No Verão de 2010, convidamos Peter Du Boulay († 2017) e a sua mulher, Jenny, para a nossa casa nas margens do Lago Oanob, na Namíbia Central. Peter era bisneto de J. P. Hornung e o último da família a deixar as propriedades em 1978, debaixo de um assédio insustentável. Olhando a lua a subir sobre as montanhas distantes, com casacos de malha a proteger-nos da brisa fria vinda do Deserto de Omaheke, falamos de África e, inevitavelmente, da Sena Sugar Estates. Embalando um copo de whisky de malte bem envelhecido, acabamos por chegar a um título para um livro: Bitter Sweetness: Rise and demise of the Hornung sugar empire in the Zambezi delta (1888-1988). 

Na Primavera de 2015, somos convidados de Carmen Hornung-Palacios e do seu filho mais velho, Bernard.

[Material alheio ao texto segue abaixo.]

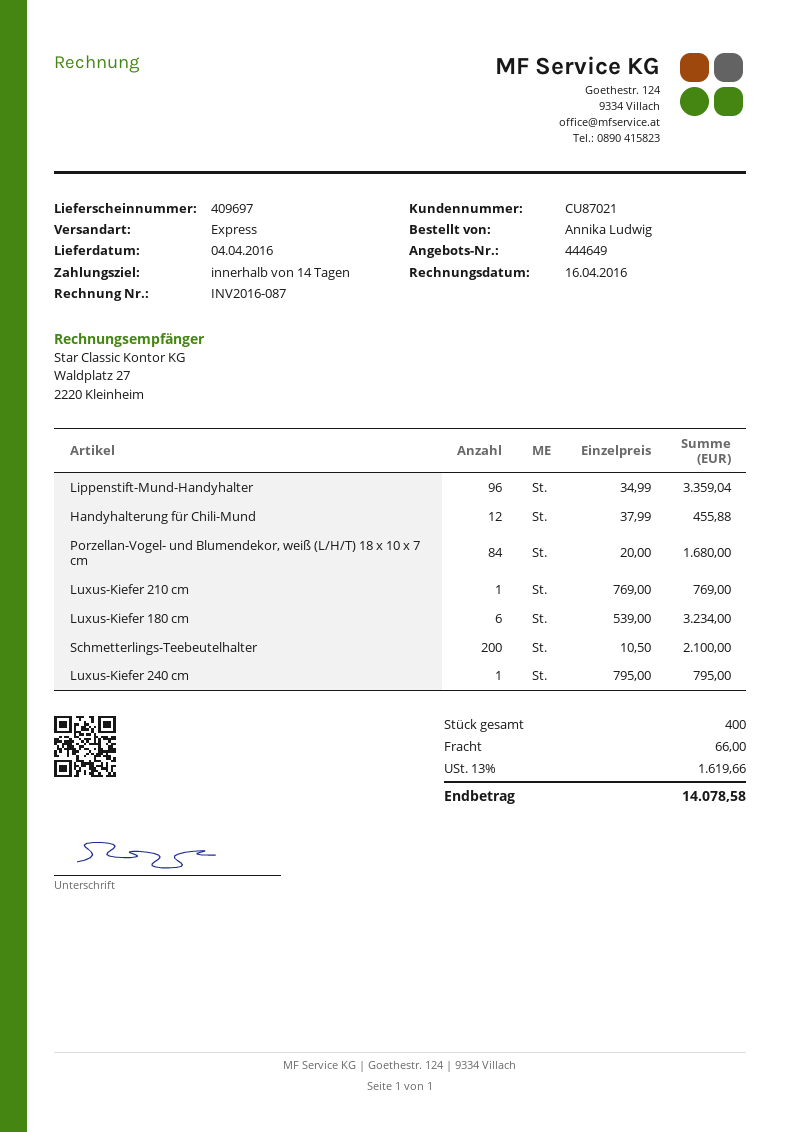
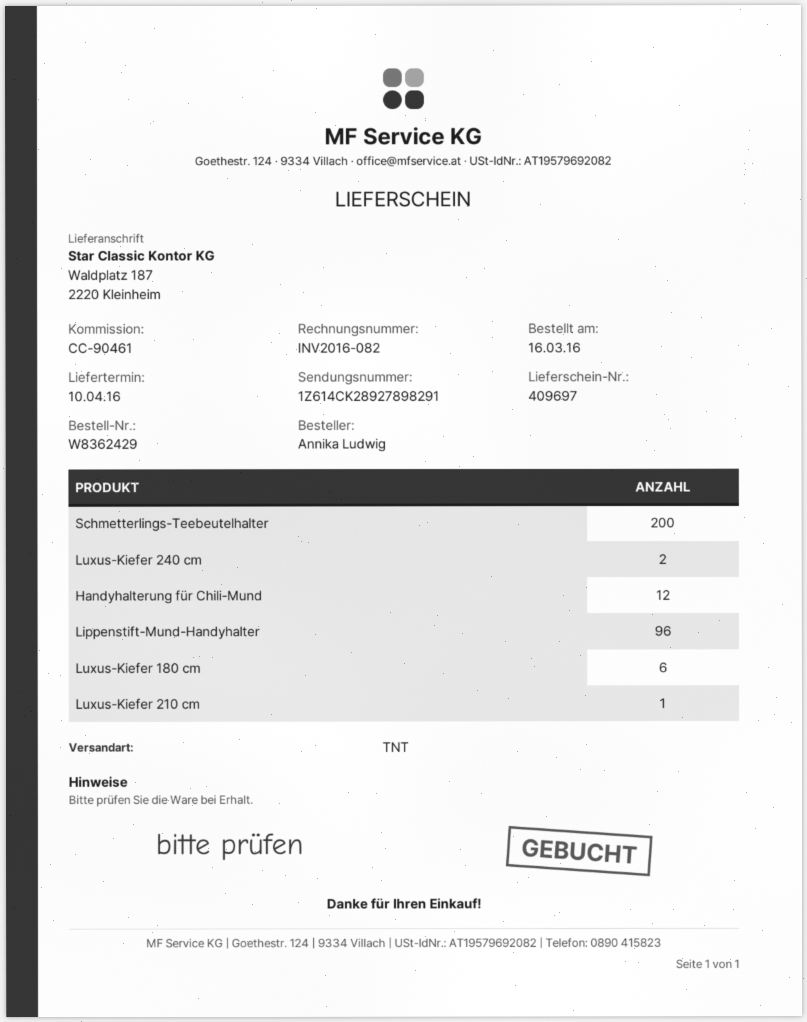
delivery date: 2016-04-04 -> 2016-04-10
invoice number: INV2016-087 -> INV2016-082
shipping method: express -> TNT
Porzellan-Vogel- und Blumendekor, weiß (L/H/T) 18 x 10 x 7 cm: 84 -> none
Luxus-Kiefer 240 cm: 1 -> 2

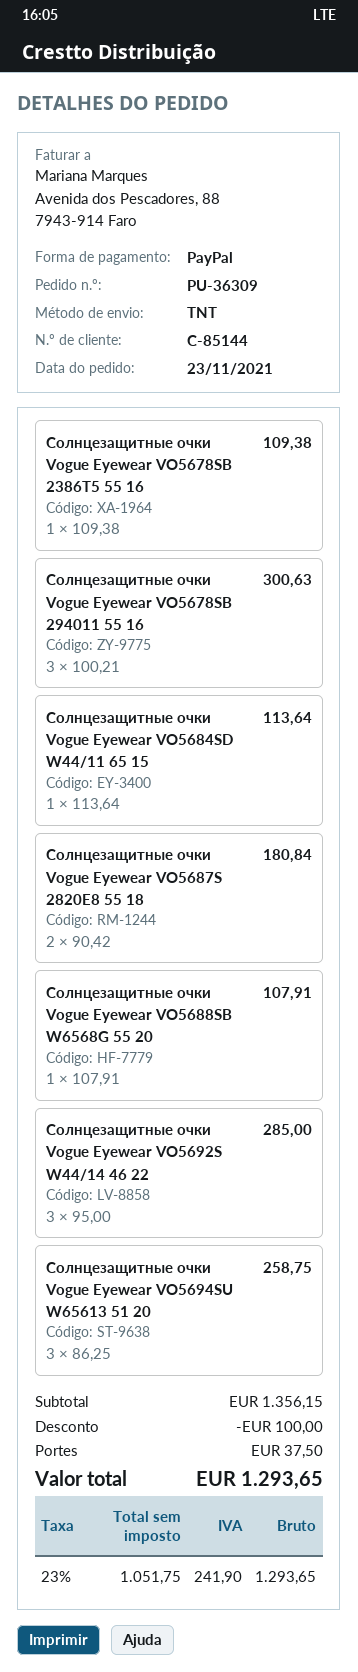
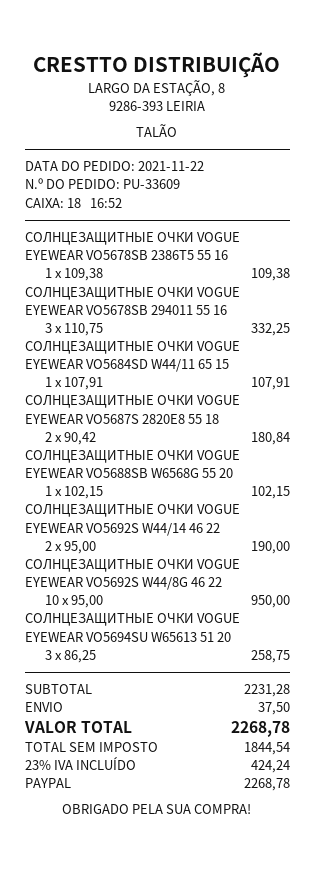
order number: PU-36309 -> PU-33609
order date: 2021-11-23 -> 2021-11-22
Солнцезащитные очки Vogue Eyewear VO5678SB 294011 55 16: 3 x 100.21 = 300.63 -> 3 x 110.75 = 332.25
Солнцезащитные очки Vogue Eyewear VO5684SD W44/11 65 15: 1 x 113.64 = 113.64 -> 1 x 107.91 = 107.91
Солнцезащитные очки Vogue Eyewear VO5688SB W6568G 55 20: 1 x 107.91 = 107.91 -> 1 x 102.15 = 102.15
Солнцезащитные очки Vogue Eyewear VO5692S W44/14 46 22: 3 x 95.00 = 285.00 -> 2 x 95.00 = 190.00
СОЛНЦЕЗАЩИТНЫЕ ОЧКИ VOGUE EYEWEAR VO5692S W44/8G 46 22: none -> 10 x 95.00 = 950.00
subtotal: 1356.15 -> 2231.28
discount: 100.00 -> none
net: 1051.75 -> 1844.54
tax: 23% = 241.90 -> 23% = 424.24
total: 1293.65 -> 2268.78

Carmen é viúva de Stephen Peter Hornung, o último director do Conselho de Administração de Londres da SSE. Bernard, tal como Peter Du Boulay, é bisneto de J. P. Hornung. Na encantadora casa estilo Tudor de Carmen em West Sussex — The Warren —, revivemos os últimos e turbulentos anos da SSE e temos o privilégio de explorar os álbuns de fotos dos Hornungs. 

Tendo como pano de fundo a mudança dos tempos, Doce Amargura é a história de uma grande empresa e do seu distinto fundador, J. P. Hornung. Este último é um industrial pioneiro, ousado, e por vezes implacável, na África Oriental Portuguesa, cujos descendentes não actuaram atempadamente quando os «ventos de mudança» atingiram África no final da década de 1950 e início da de 1960. A sua incapacidade de agir de forma decisiva e eficaz em defesa da herança africana de J. P. Hornung tem muitas razões. A destruição das propriedades em 1984-1985 é um acto de guerra. Não significa apenas a perda dos Hornungs, mas também a perda de dezenas de milhares de africanos no Baixo Delta do Zambeze.

Nota

1. Referência ao livro de Graham Hancock, Lords of Poverty: The Power, Prestige and Corruption of the International Aid Business, Atlantic Month Press, 1994. (N. da T.)